### Your instructions
Look through the data below and return each line where "Cambridge" appears.

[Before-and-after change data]
=== Begin Enclosure ===

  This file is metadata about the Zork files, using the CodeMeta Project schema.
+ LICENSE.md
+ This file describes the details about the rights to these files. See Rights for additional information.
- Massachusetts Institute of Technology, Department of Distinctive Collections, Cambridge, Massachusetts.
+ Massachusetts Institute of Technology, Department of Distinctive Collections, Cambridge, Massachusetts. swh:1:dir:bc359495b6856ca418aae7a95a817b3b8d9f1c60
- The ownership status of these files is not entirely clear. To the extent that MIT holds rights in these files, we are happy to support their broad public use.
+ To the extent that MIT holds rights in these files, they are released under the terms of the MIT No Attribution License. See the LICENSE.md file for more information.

=== End Enclosure ===

### Result of the task
- Massachusetts Institute of Technology, Department of Distinctive Collections, Cambridge, Massachusetts.
+ Massachusetts Institute of Technology, Department of Distinctive Collections, Cambridge, Massachusetts. swh:1:dir:bc359495b6856ca418aae7a95a817b3b8d9f1c60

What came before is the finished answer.